A group health insurance policy is the contract between the employer or policyholder and the insurance company who provides insurance coverage. The policy document outlines the features of the policy, inclusions, exclusions and all the terms and conditions and fine print of the policy.
Whereas other types of health insurance policies are issued for insuring individuals, spouses and dependent family members, group policies are meant for groups. They are issued for groups of employees, members of certain associations, cultural groups or groups of people who use the same financial products such as credit cards, bank accounts and so forth.
Employee health insurance is more or less the same as group health insurance and both terms are often used interchangeable.
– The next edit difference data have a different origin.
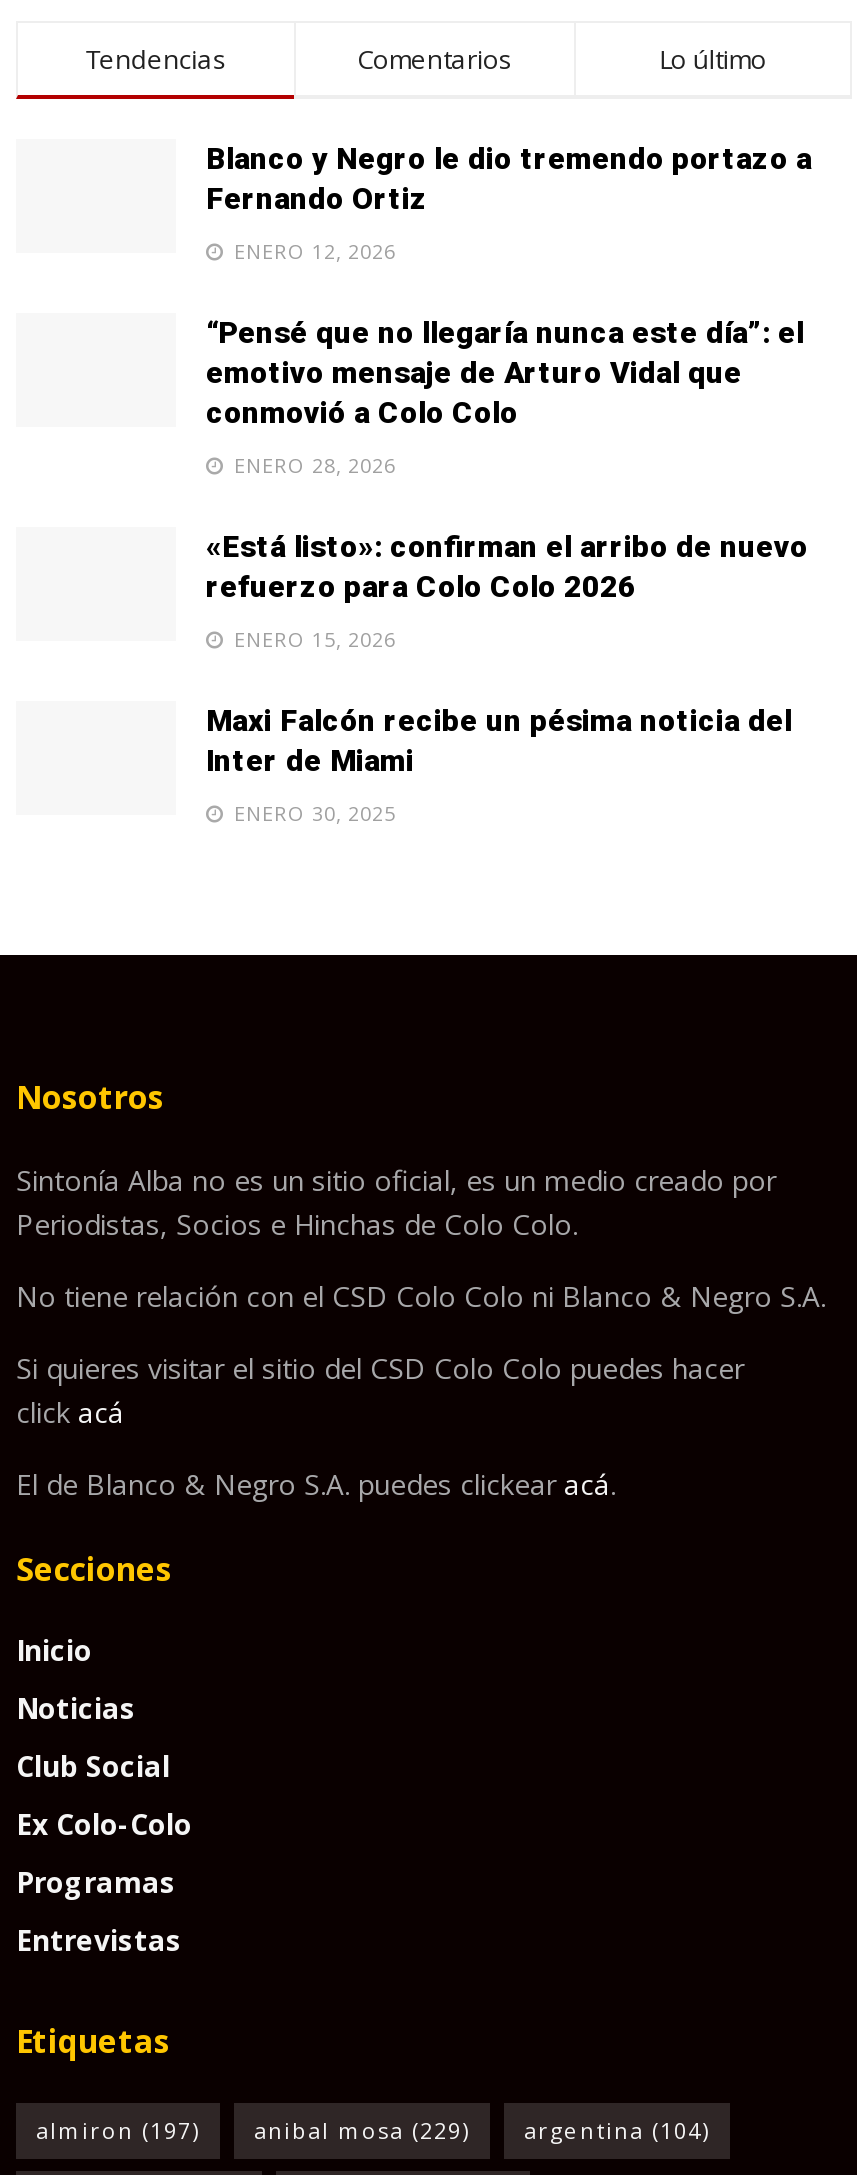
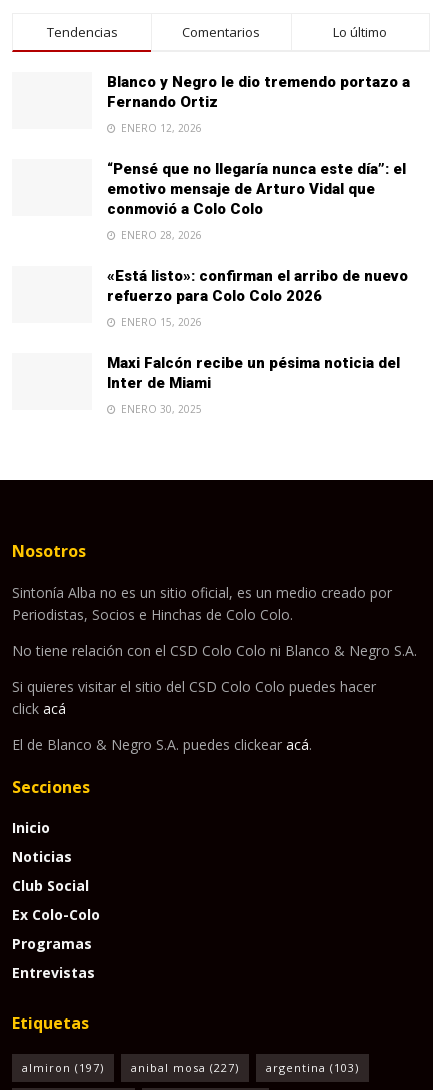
- anibal mosa (229)
+ anibal mosa (227)

- argentina (104)
+ argentina (103)
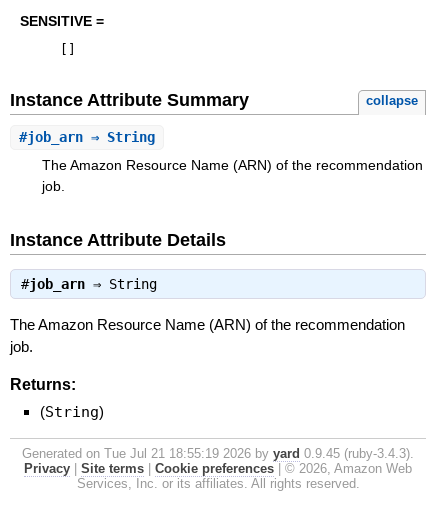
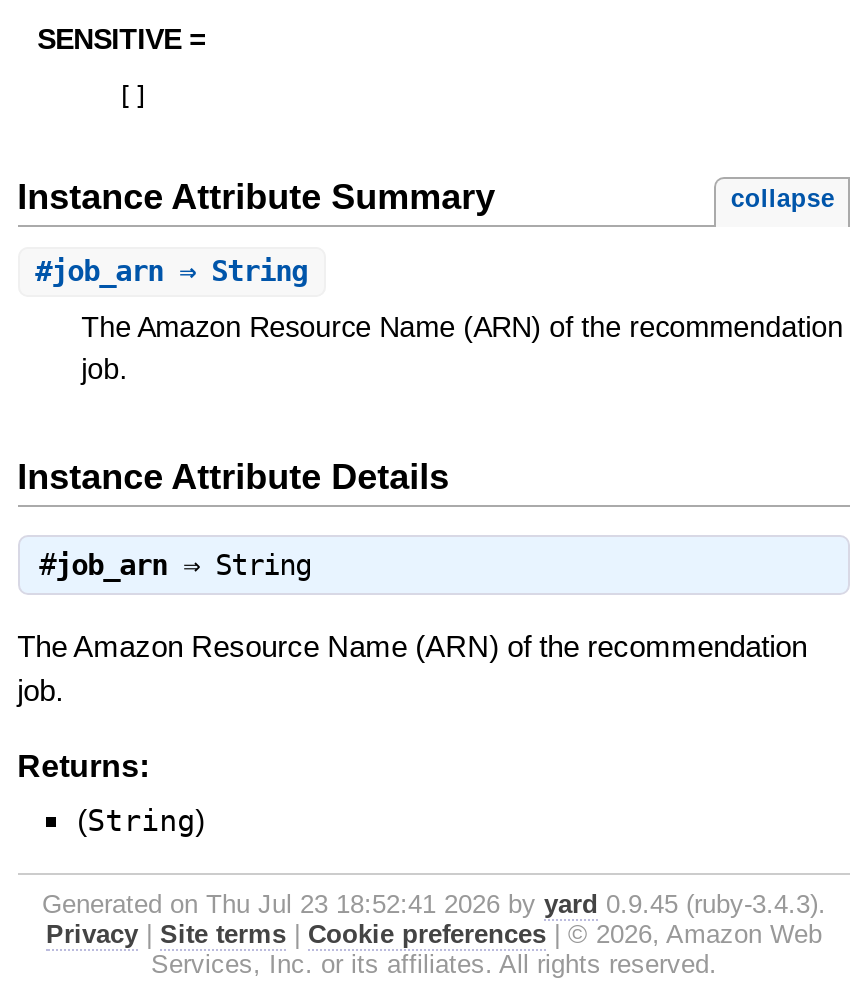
- Generated on Tue Jul 21 18:55:19 2026 by yard 0.9.45 (ruby-3.4.3).
+ Generated on Thu Jul 23 18:52:41 2026 by yard 0.9.45 (ruby-3.4.3).
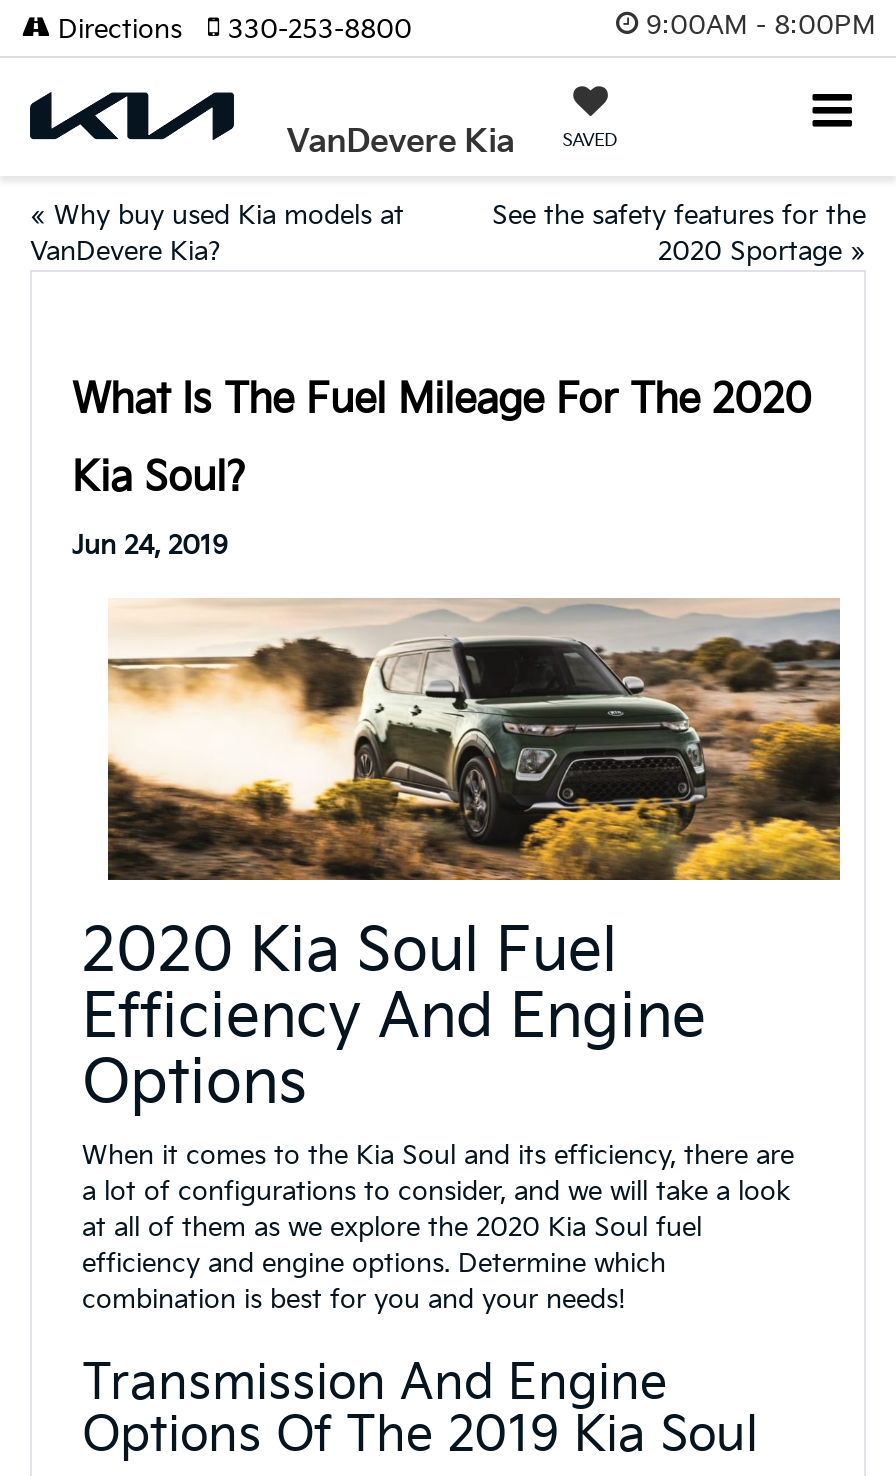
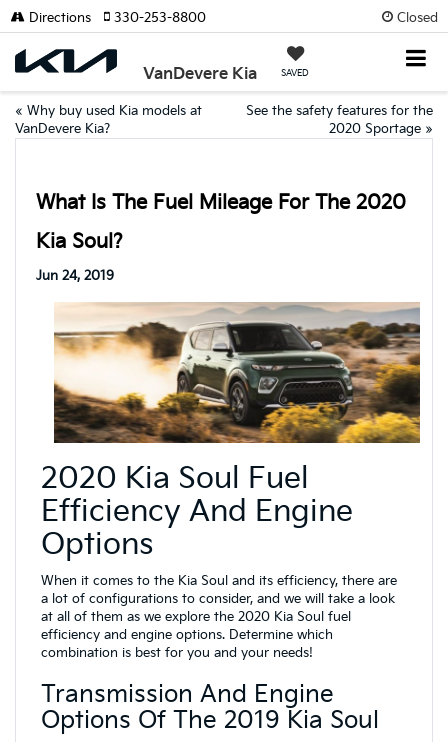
- 9:00AM - 8:00PM
+ Closed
The only difference is that group health policies is a broader term than employee health insurance and may be issued for groups of people other than employees as well, in some cases: members of an association, users of certain financial products for instance.
A typical group health plan will cover hospitalization of all covered individuals: room rent, specialist consultations, diagnostic tests, prescription medications, nursing charges, surgical charges, anesthetist charges and so on. Costs incurred 30 days prior to hospitalization and 60 days post discharge, prosthetics, recovery aids and so may also be covered. Many group policies offer maternity expenses as standard features.
Yes, covered individuals and their families (if applicable) can avail cashless facilities from all network hospitals with which the insurance company has tie ups. However, non network hospital claims could be subject to co-pay in some cases.